3.1 MFCC-based model
MFCCs are well-known hand-crafted attributes that have been observed to be one of the most useful features in the area of audio signal processing [24,25,26]. They are extracted from mel-frequency cepstrum (MFC), which can be defined as a short-term characterization of the power spectrum of an audio waveform, founded on a direct cosine transform of a log power. For this work, we extract 39 MFC coefficients from a coughing audio signal. To extract the MFC coefficients, we use Python-librosa audio signal processing package [27]. More precisely, the coughing audio waveform is first resampled to 22.5 KHz, then the feature extraction function is applied to the signal by using a hop length of 23 ms, window length of 93 ms, and a Hann window type. The output MFCC features are then averaged along the time-axis and converted into 1D 39 coefficients.
For this model, we create a small Multi Layer Perception (MLP) network (as it can be seen in Fig. 1), which consists of 4 fully connected (FC) layers and a single output layer. Each FC layer contains 1024, 2048, 512 and 512 nodes respectively with Rectified Linear Unit (ReLu) activation functions and dropout layers. The last dense layer is a single node with Sigmoid activation that gives the probability of the covidness of the given cough signal.

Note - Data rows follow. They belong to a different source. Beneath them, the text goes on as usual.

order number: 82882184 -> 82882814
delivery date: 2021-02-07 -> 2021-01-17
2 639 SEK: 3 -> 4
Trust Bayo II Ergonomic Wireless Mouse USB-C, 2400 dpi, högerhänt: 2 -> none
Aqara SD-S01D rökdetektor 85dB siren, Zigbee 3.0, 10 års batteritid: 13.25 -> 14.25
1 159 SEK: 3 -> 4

3.2 Spectrogram-based model
Spectrogram
is a visual illustration of the range of frequencies of a given waveform while it changes with time. To put it another way, it can be thought as a 2D signal that shows the relation between time and frequency. Recently, spectrograms have been used as input to many CNN architectures to achieve various ultimate goals, including speech recognition [28, 29], speaker verification [30, 31] and speech enhancement [32, 33]. Inspired by the previous motivational works, we propose to use spectrograms to extract meaningful information from cough audio signals. Spectrograms are extracted via librosa library by using the previously obtained MFC coefficients, then rescaled to 128 × 40 and normalized to [0,1] before inputted to the proposed network.

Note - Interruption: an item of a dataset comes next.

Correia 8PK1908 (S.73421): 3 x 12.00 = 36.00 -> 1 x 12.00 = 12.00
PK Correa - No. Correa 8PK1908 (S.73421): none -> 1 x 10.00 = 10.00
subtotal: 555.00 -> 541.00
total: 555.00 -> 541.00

As Spectograms are 2D signals, we create a small Convolutional Deep Neural Network (CDNN) architecture (as it can be observed in Fig. 2), which is inspired by the seminal VGG network [34,35,36]. The network contains 3 convolutional layers, a flatten layer, and 3 FC layers and a single output layer for classification. The convolutional layers contain composite functions that consists of a convolution function with 32, 64, and 64 filter sizes respectively, a ReLu activation layer, a max pooling layer of 2 × 2 filter size with stride 2 and a Batch Normalization layer. The FC layers, on the other hand, contain 256, 64 and 64 nodes respectively with ReLu activation functions and dropout layers. The last dense layer is also a single node with Sigmoid function. The spectrogram images are rescaled to 128 × 40 to feed the network.

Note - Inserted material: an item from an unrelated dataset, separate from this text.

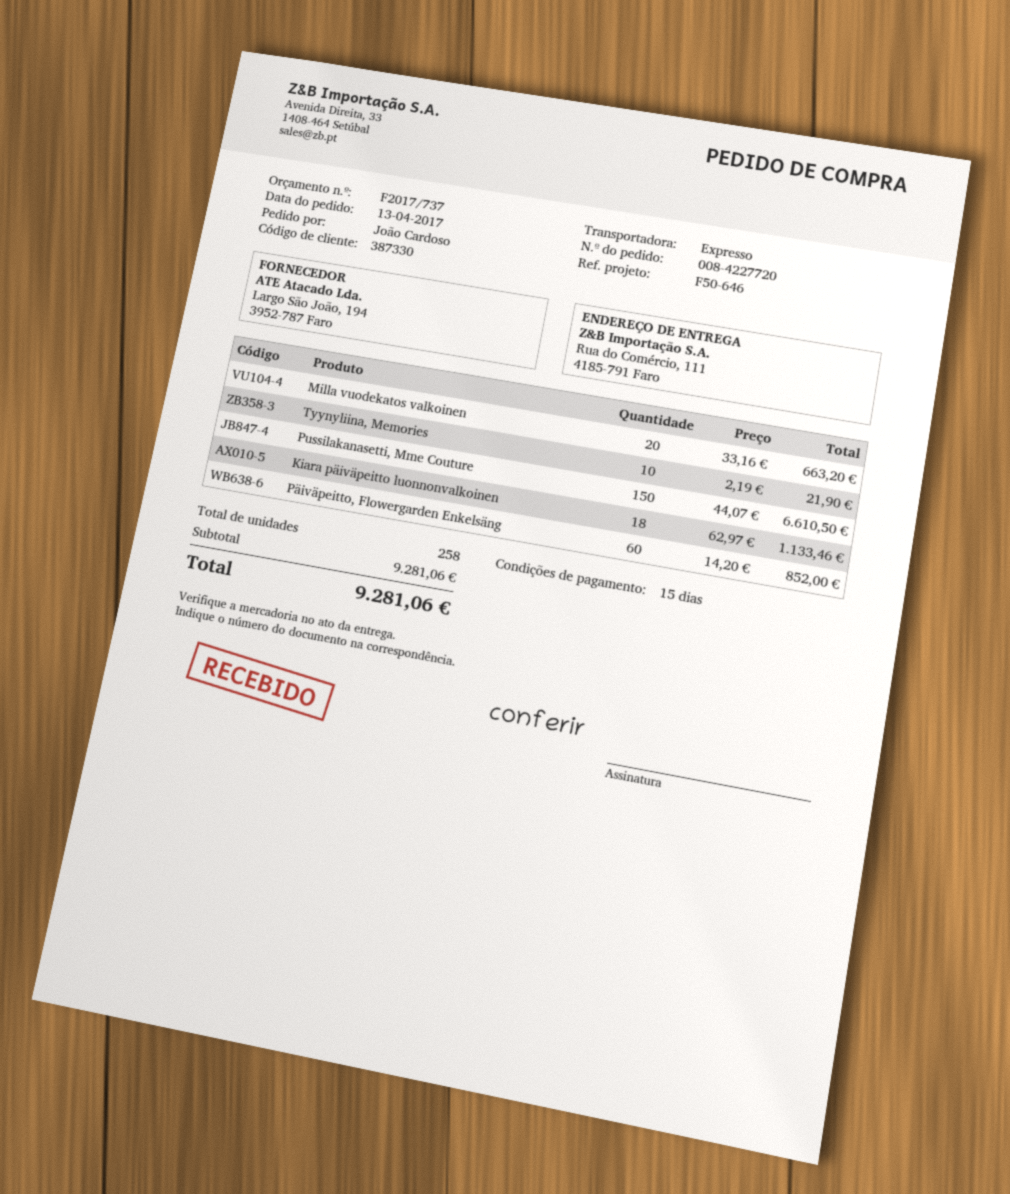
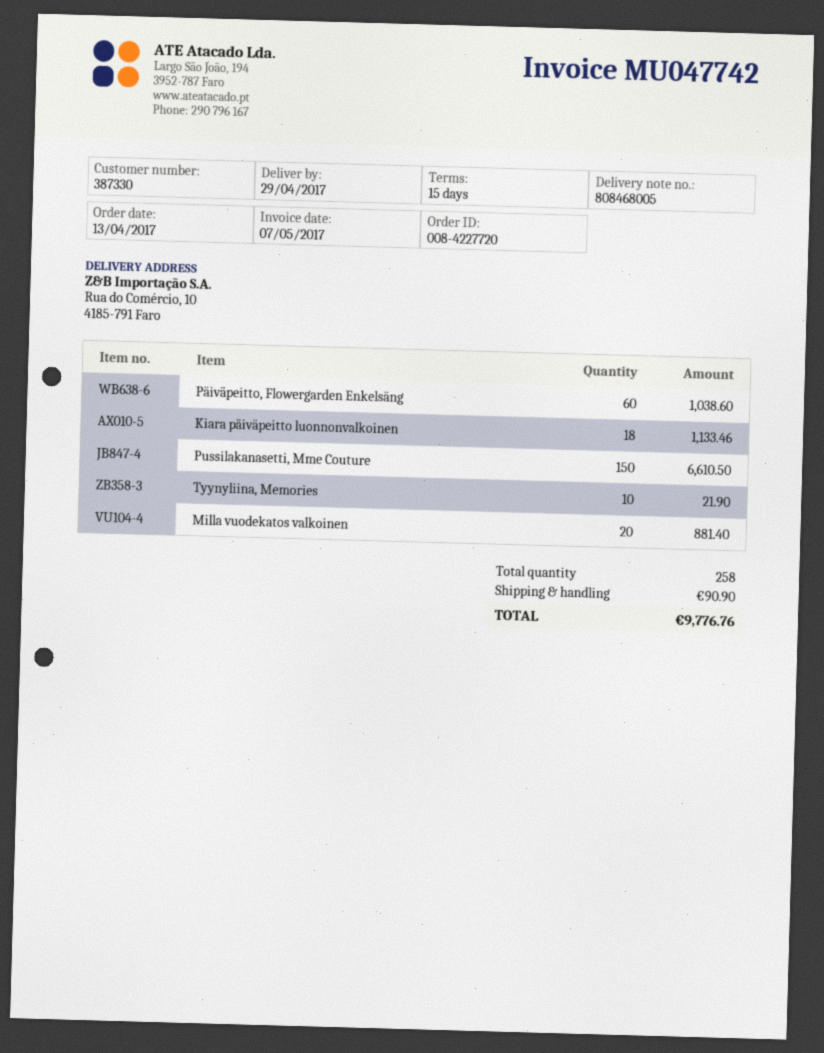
ship to: Rua do Comércio, 111, 4185-791 Faro -> Rua do Comércio, 10, 4185-791 Faro
Milla vuodekatos valkoinen: 20 for 663.20 -> 20 for 881.40
Päiväpeitto, Flowergarden Enkelsäng: 60 for 852.00 -> 60 for 1038.60
shipping: none -> 90.90
total: 9281.06 -> 9776.76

3.3 Chromagram-based model
Chromagram
which can also be expressed as Harmonic Pitch Class Profile, contains the energy distribution of an audio wave along the pitches [37]. Chroma-based features are highly used on audio signals to analyze meaningfully categorizable pitches [38,39,40]. For this work, we extract 12-element 1D features (via librosa) from each coughing audio signal and use them as input to feed the proposed network.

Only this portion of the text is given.